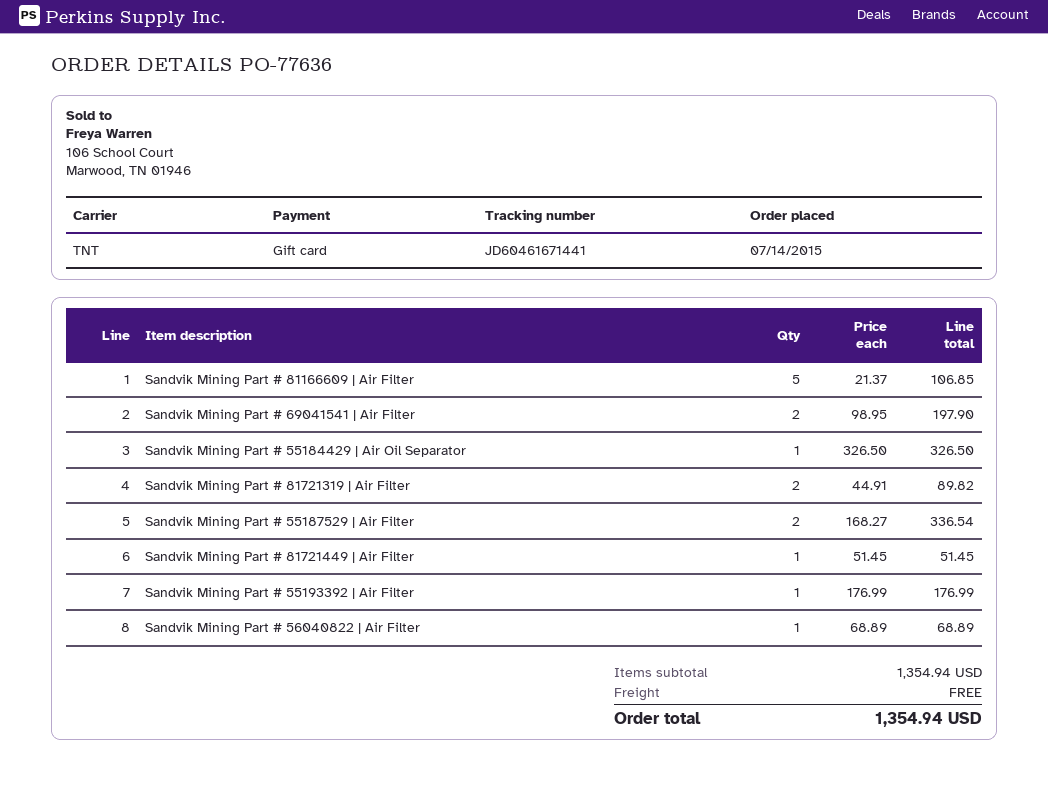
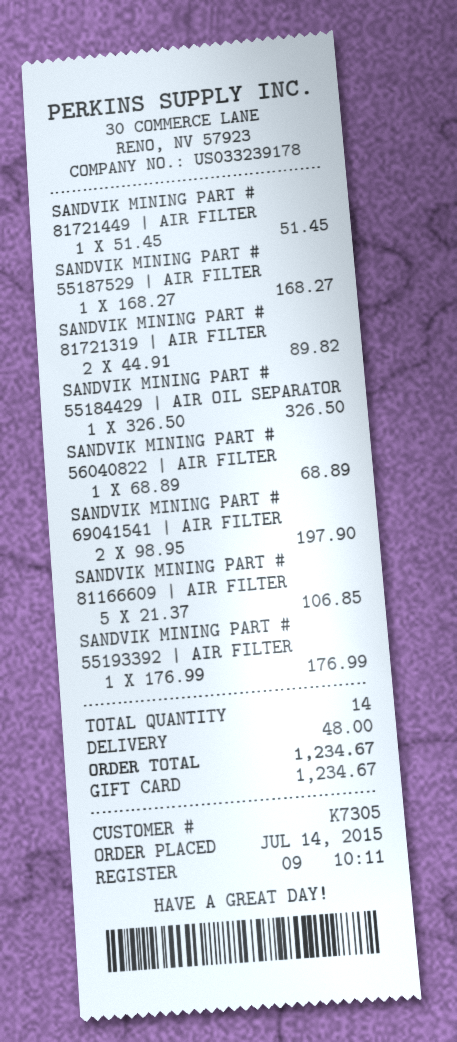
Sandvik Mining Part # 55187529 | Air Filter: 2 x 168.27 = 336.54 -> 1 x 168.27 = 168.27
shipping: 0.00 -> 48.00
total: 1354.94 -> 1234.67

************

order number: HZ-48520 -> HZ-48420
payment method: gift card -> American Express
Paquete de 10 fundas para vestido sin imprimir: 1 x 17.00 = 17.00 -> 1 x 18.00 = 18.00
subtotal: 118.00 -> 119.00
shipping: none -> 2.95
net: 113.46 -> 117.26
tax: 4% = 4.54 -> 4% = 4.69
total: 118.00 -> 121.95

************

Problem description:
In the listing above, find the line with "Sandvik Mining Part" and the line with "total: 1354.94 -> 1234.67", then reproduce both and every line between them exactly.

Result:
Sandvik Mining Part # 55187529 | Air Filter: 2 x 168.27 = 336.54 -> 1 x 168.27 = 168.27
shipping: 0.00 -> 48.00
total: 1354.94 -> 1234.67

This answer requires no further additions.